#### Task instructions:
Would it be possible to write out each entry below exactly, without the pictures?

#### Information supplied:
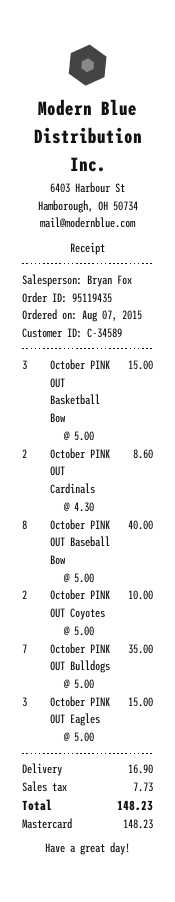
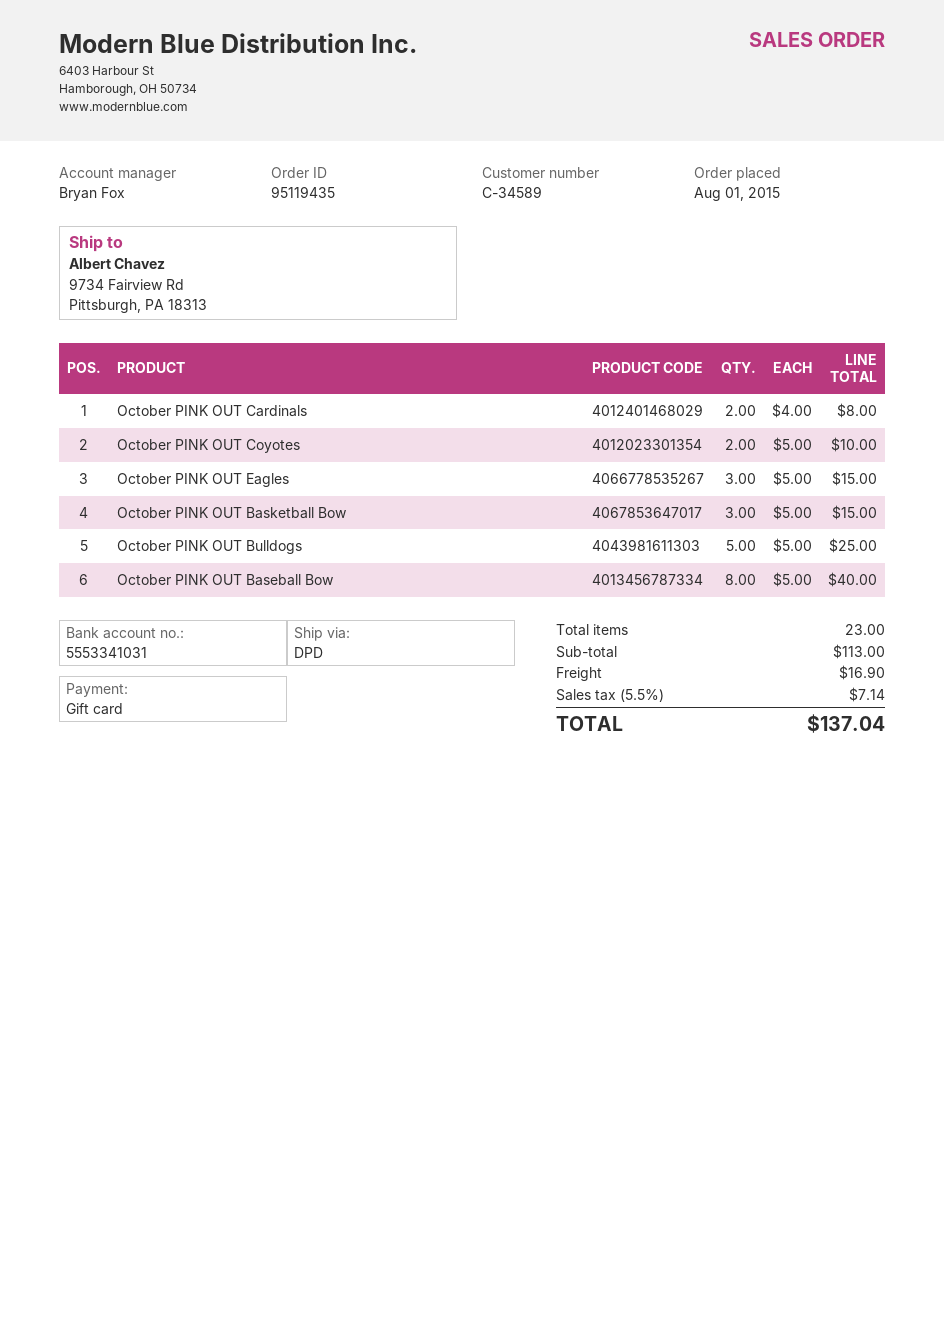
order date: 2015-08-07 -> 2015-08-01
payment method: Mastercard -> gift card
October PINK OUT Cardinals: 2 x 4.30 = 8.60 -> 2 x 4.00 = 8.00
October PINK OUT Bulldogs: 7 x 5.00 = 35.00 -> 5 x 5.00 = 25.00
tax: 7.73 -> 7.14
total: 148.23 -> 137.04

#### Response to the exercise:
order date: 2015-08-07 -> 2015-08-01
payment method: Mastercard -> gift card
October PINK OUT Cardinals: 2 x 4.30 = 8.60 -> 2 x 4.00 = 8.00
October PINK OUT Bulldogs: 7 x 5.00 = 35.00 -> 5 x 5.00 = 25.00
tax: 7.73 -> 7.14
total: 148.23 -> 137.04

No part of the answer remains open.